I fully agree with my Brother White that a criminal defendant has no power to agree to be executed under an unconstitutional statute. I believe that the Eighth Amendment not only protects the right of individuals not to be victims of cruel and unusual punishment, but that it also expresses a fundamental interest of society in ensuring that state authority is not used to administer barbaric punishments. Irrespective of this, however, I cannot agree with the view expressed by The Chief Justice that Gilmore has competently, knowingly, and intelligently decided to let himself be killed. Less than five months have passed since the commission of the crime; just over two months have elapsed since sentence was imposed. That is hardly sufficient time for mature consideration of the question, nor does Gilmore’s erratic behavior — from his suicide attempt to his state habeas petition — evidence such deliberation. No adversary hearing has been held to examine the experts,1 all employed by the State of Utah, who have pronounced Gilmore sane.2 The decision of the Utah Supreme Court, finding a valid waiver can be given little weight.
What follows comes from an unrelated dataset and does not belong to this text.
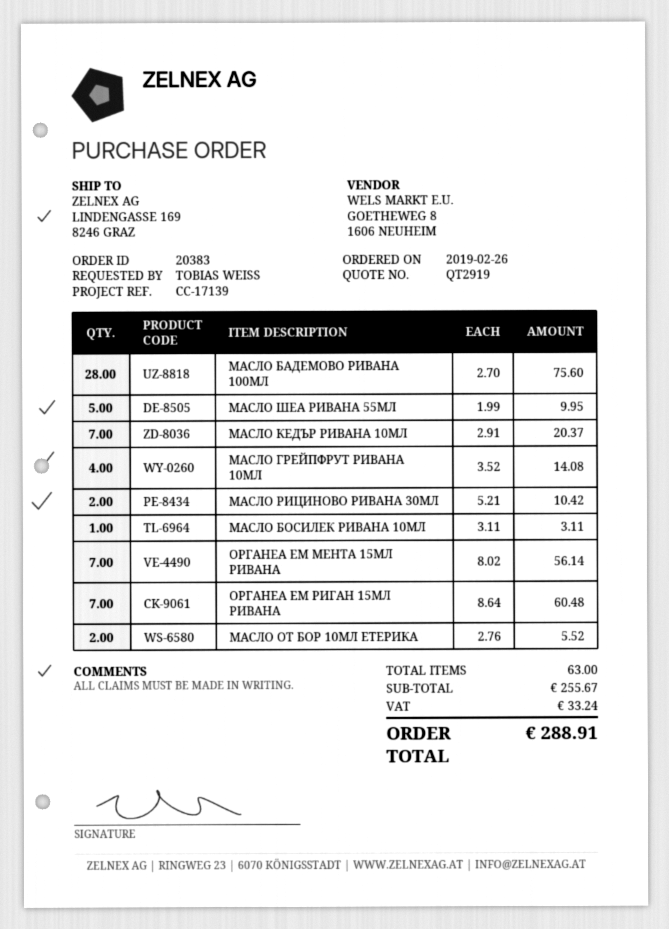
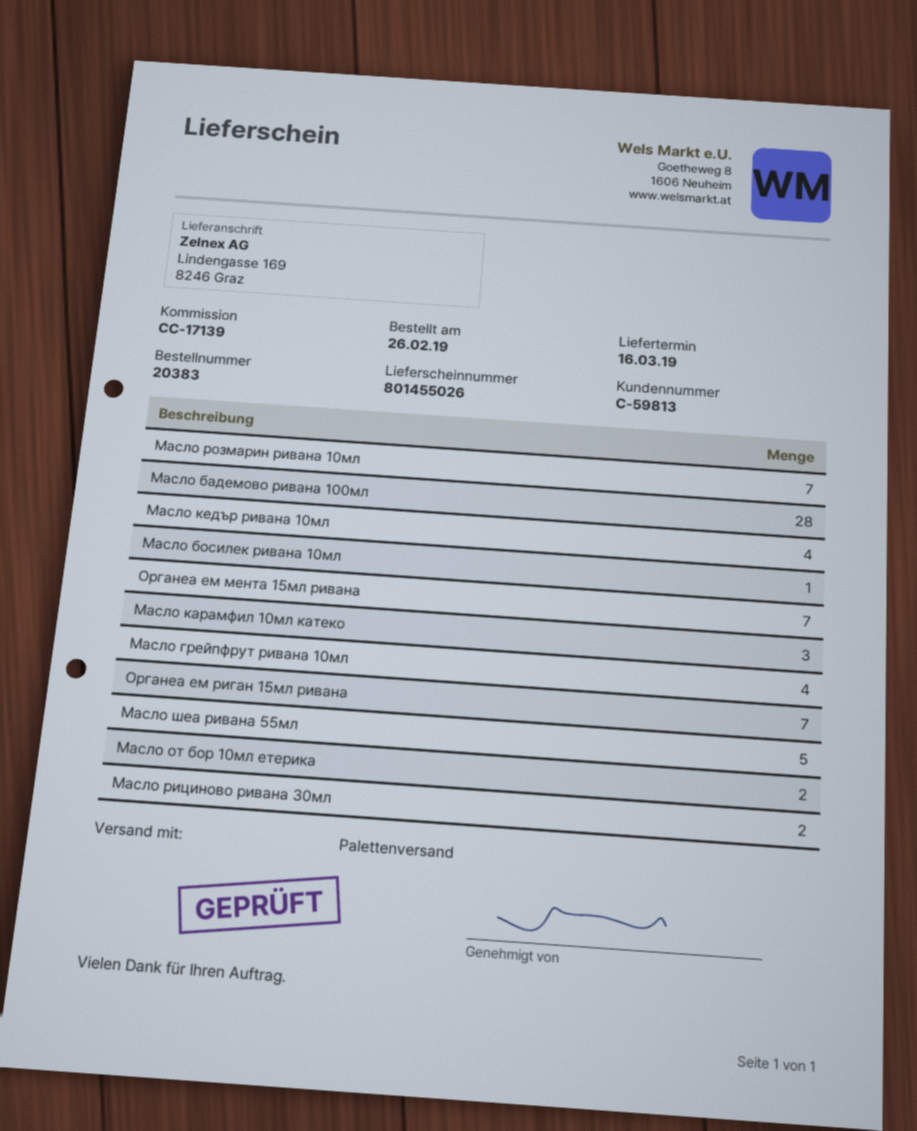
МАСЛО КЕДЪР РИВАНА 10МЛ: 7 -> 4
Масло розмарин ривана 10мл: none -> 7
Масло карамфил 10мл катеко: none -> 3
In the transcripts that the court prepared for us, it omitted a portion of its proceedings as having “no pertinency” to the issue of Gilmore’s “having voluntarily and intelligently waived his right to appeal.” That “irrelevant” portion in*1020volved a discussion by Gilmore’s trial counsel of his opinion of Gilmore’s competence and the constitutionality of the Utah statute. It is appalling that any court could consider these questions irrelevant to that determination. It is equally shocking that the Utah court, in a matter of such importance, failed even to have a court reporter present to transcribe the proceeding, instead relying on recordings made by dictating machines which have produced a partly unintelligible record. These inexplicable actions by a court charged with life or death responsibility underscore the failure of the State to determine adequately the validity of Gilmore’s purported waiver and the propriety of imposing capital punishment.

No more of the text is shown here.